Sapotaweyak Education Conference
contributed by Joy Keeper
Following the opening ceremonies on day one, keynote speaker Elder William Osborne spoke on the theme, Walking in Two Worlds. In the afternoon a number of workshops were hosted by MFNERC specialists and other educators including Dr. Loyie and Glenda Wilkinson. Their presentation, entitled Traditional Sharing Circle in the Classroom, was popular with many participants. In the evening a traditional feast was hosted by the community, highlighted by local entertainment.
On the second day, the keynote speaker was Metis author, David Bouchard – Kookum, I Can Read!
*As a young boy growing up in Gravelbourg, Saskatchewan, this award-winning author and advocate for literacy would visit his elderly great-grandmother almost every weekend at the local convent, where she lived as a cloistered nun. Bouchard, now 60, remembers sitting with her, separated by a grille, listening to her soothing voice and enveloped by her love.
Decades later, long after her death, Bouchard is convinced that his great-grandmother’s spirit also helped him discover a secret that had long been hidden from him: the Metis heritage they shared.
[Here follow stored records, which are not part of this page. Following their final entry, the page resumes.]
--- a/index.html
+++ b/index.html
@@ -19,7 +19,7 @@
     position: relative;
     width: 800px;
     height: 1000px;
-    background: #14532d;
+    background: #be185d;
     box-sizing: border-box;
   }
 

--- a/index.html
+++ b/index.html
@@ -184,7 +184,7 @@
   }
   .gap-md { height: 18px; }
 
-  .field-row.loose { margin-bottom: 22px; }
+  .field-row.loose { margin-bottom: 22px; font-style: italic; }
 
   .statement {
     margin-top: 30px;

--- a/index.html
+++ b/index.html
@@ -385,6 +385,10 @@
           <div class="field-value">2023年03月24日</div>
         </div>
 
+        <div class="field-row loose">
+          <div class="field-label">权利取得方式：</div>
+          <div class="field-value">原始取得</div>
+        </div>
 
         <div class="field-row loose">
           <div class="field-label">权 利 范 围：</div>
In his mid-40s, it was a life-changing revelation. “We believe if you open your heart to your genetic memories,” he says, “your life will be enriched tenfold.”
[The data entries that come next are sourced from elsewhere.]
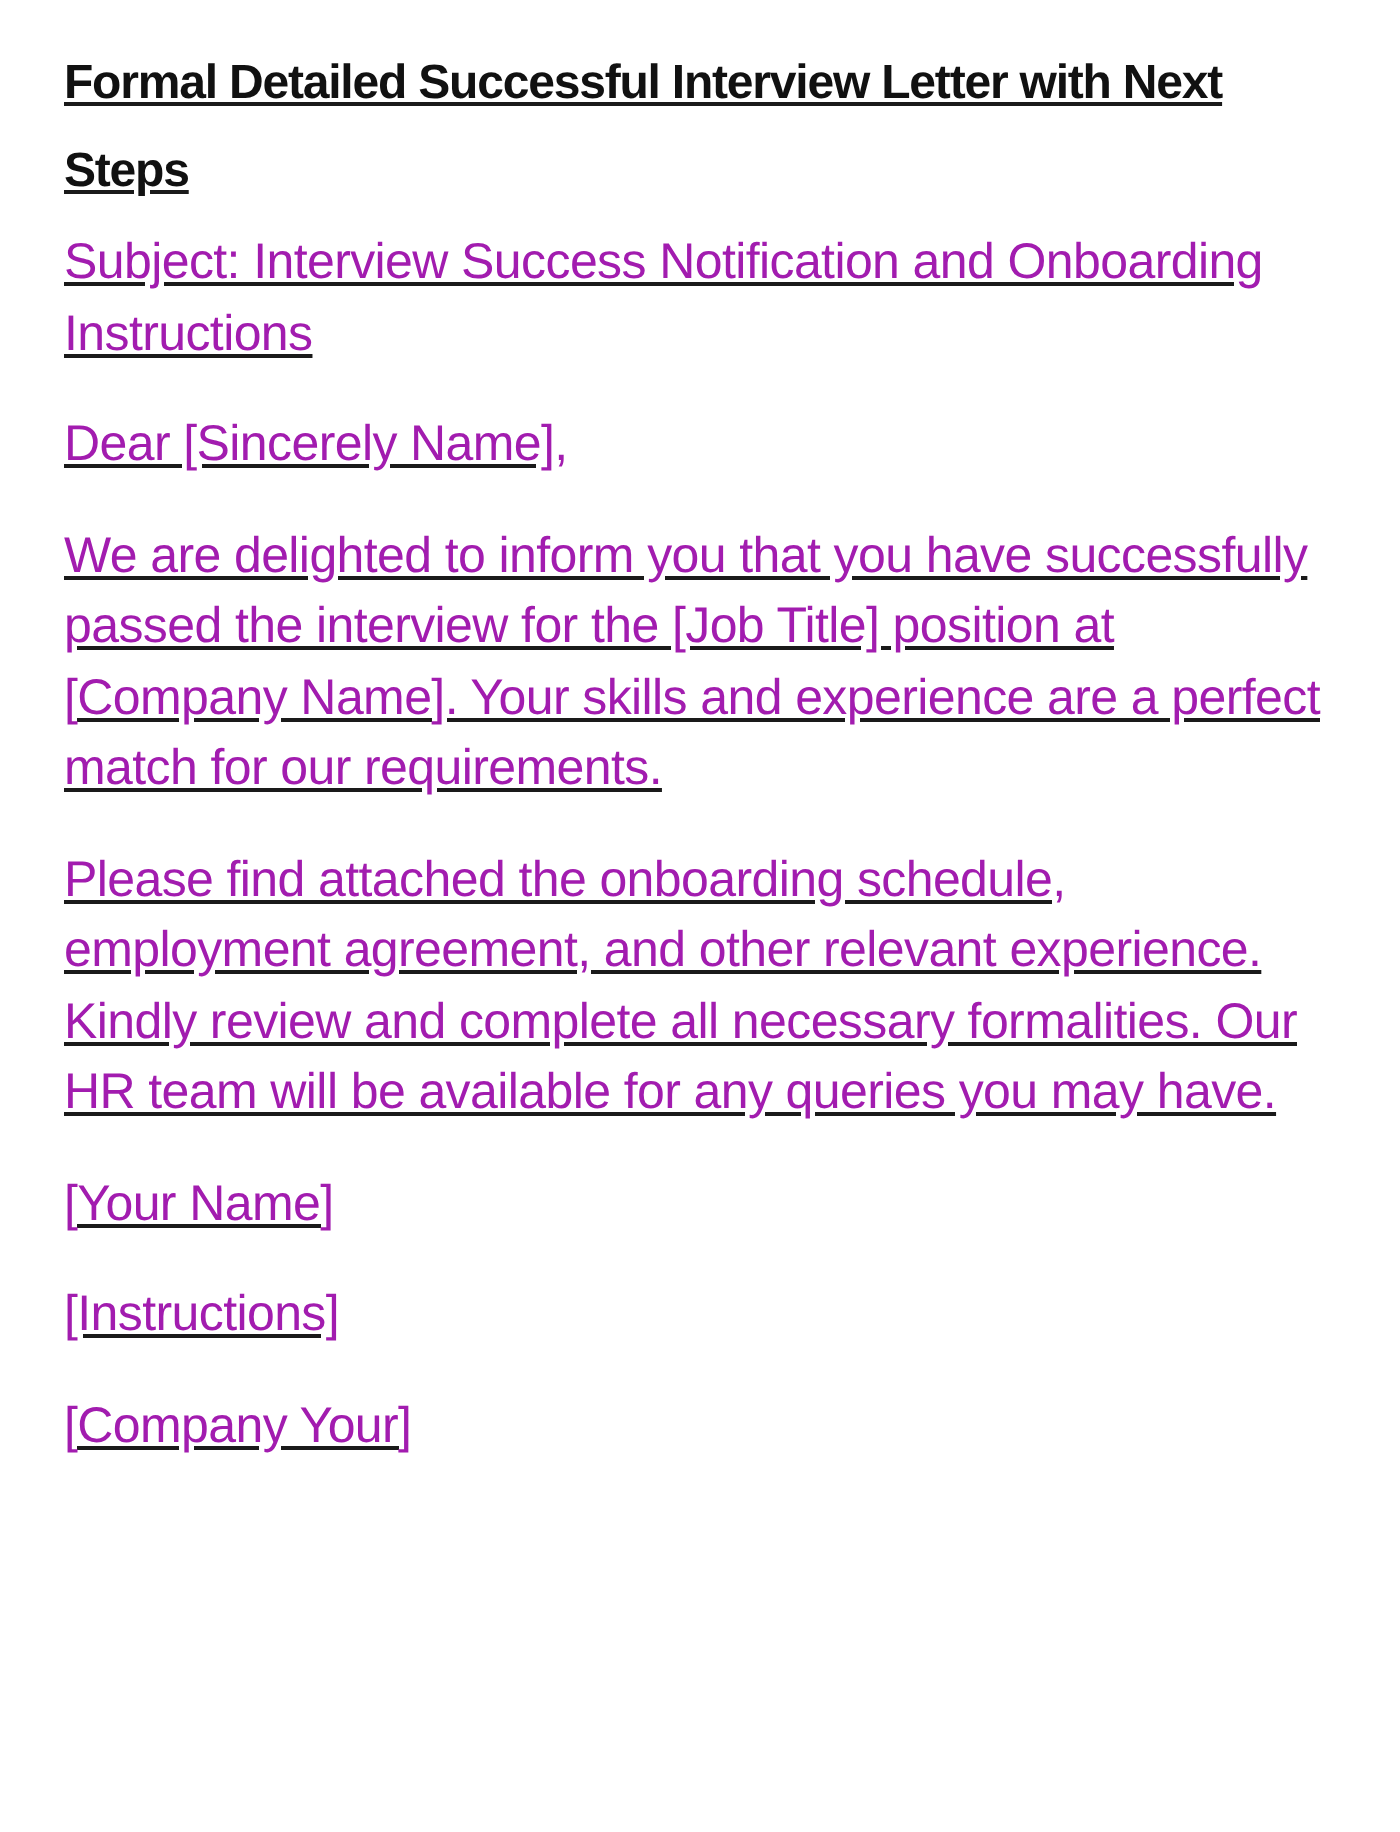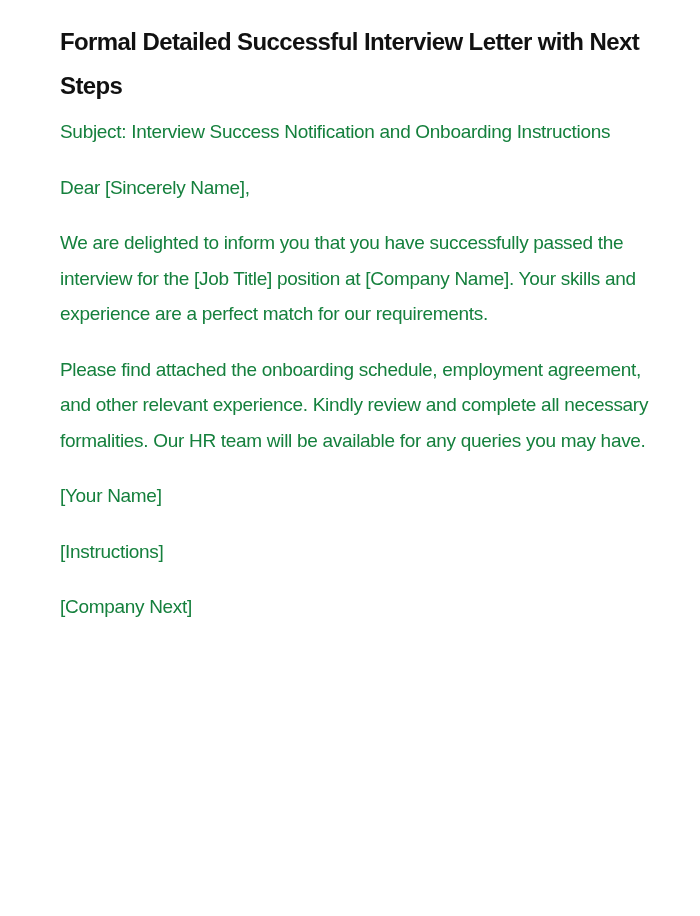--- a/index.html
+++ b/index.html
@@ -5,9 +5,10 @@
   html, body { margin: 0; padding: 0; background: #ffffff; }
   body { width: 700px; height: 916px; overflow: hidden; }
   .page {
-    padding: 20px 40px 0 60px;
+    padding: 20px 40px 0 32px;
     color: #1a1a1a;
     font-family: "Liberation Sans", sans-serif;
+    text-decoration: underline;
   }
   .title {
     font-family: "Liberation Sans", sans-serif;

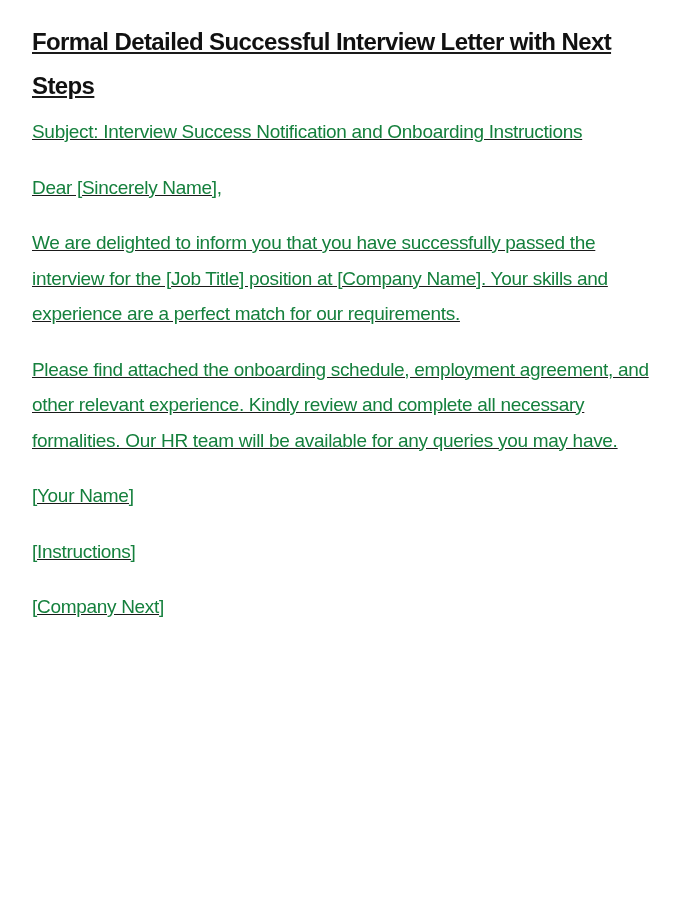--- a/index.html
+++ b/index.html
@@ -21,10 +21,10 @@
   }
   p {
     margin: 0 0 20px 0;
-    font-size: 19px;
+    font-size: 25px;
     line-height: 35.5px;
     letter-spacing: -0.3px;
-    color: #15803d;
+    color: #a21caf;
   }
 </style>
 </head>

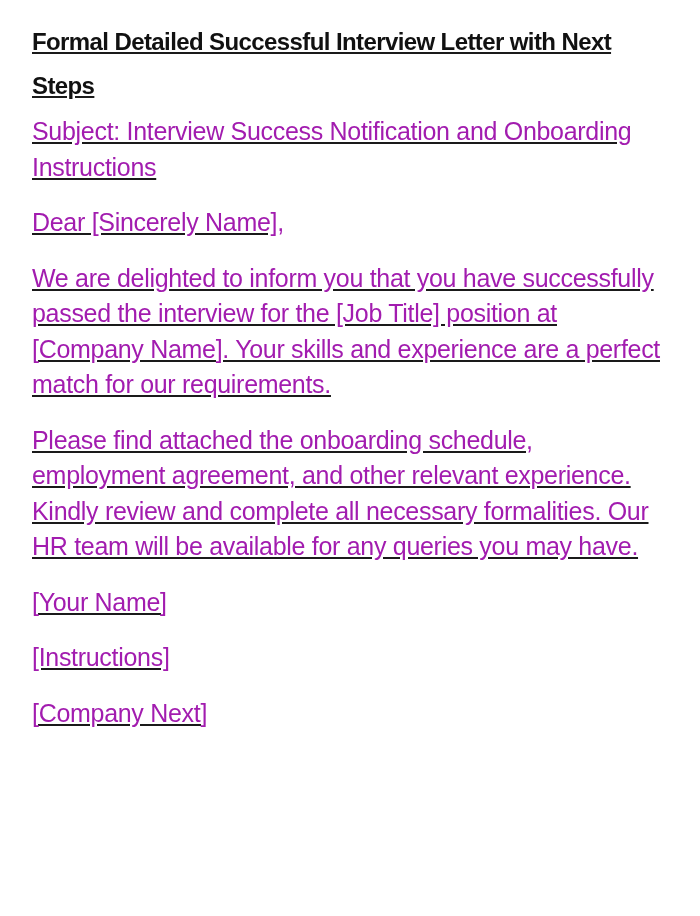--- a/index.html
+++ b/index.html
@@ -38,7 +38,7 @@
   <p>Please find attached the onboarding schedule, employment agreement, and other relevant experience. Kindly review and complete all necessary formalities. Our HR team will be available for any queries you may have.</p>
   <p>[Your Name]</p>
   <p>[Instructions]</p>
-  <p>[Company Next]</p>
+  <p>[Company Your]</p>
 </div>
 
 </body></html>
Today, Bouchard is enrichingthe lives of children, parents and educators across Canada with his many books and frequent speaking engagements at schools and conferences. In recognition of his work as an author and a champion of literacy, he was named to the Order of Canada in 2010. Many of his books have been bestsellers, and some have won several prestigious awards, including a Governor General’s Award, a Moonbeam Children’s Book Award and the Lee Bennett Hopkins Poetry Award. It’s an impressive record for a man with dyslexia who says he never read a book from start to finish for pleasure until he was 27. But Bouchard says his own struggles with reading have given him a greater understanding of the bitter frustrations faced by children who wrestle with words. “I tell them that anyone can become a reader,” he says. “Just find that one book.”
The closing ceremony of the conference brought together the Elders and citizens of the community, and the educators who took part in the event. There was much laughter and tears as people spoke about the impact the conference had on them personally. This event was a great example of the positive outcomes for all when working in the spirit of partnership.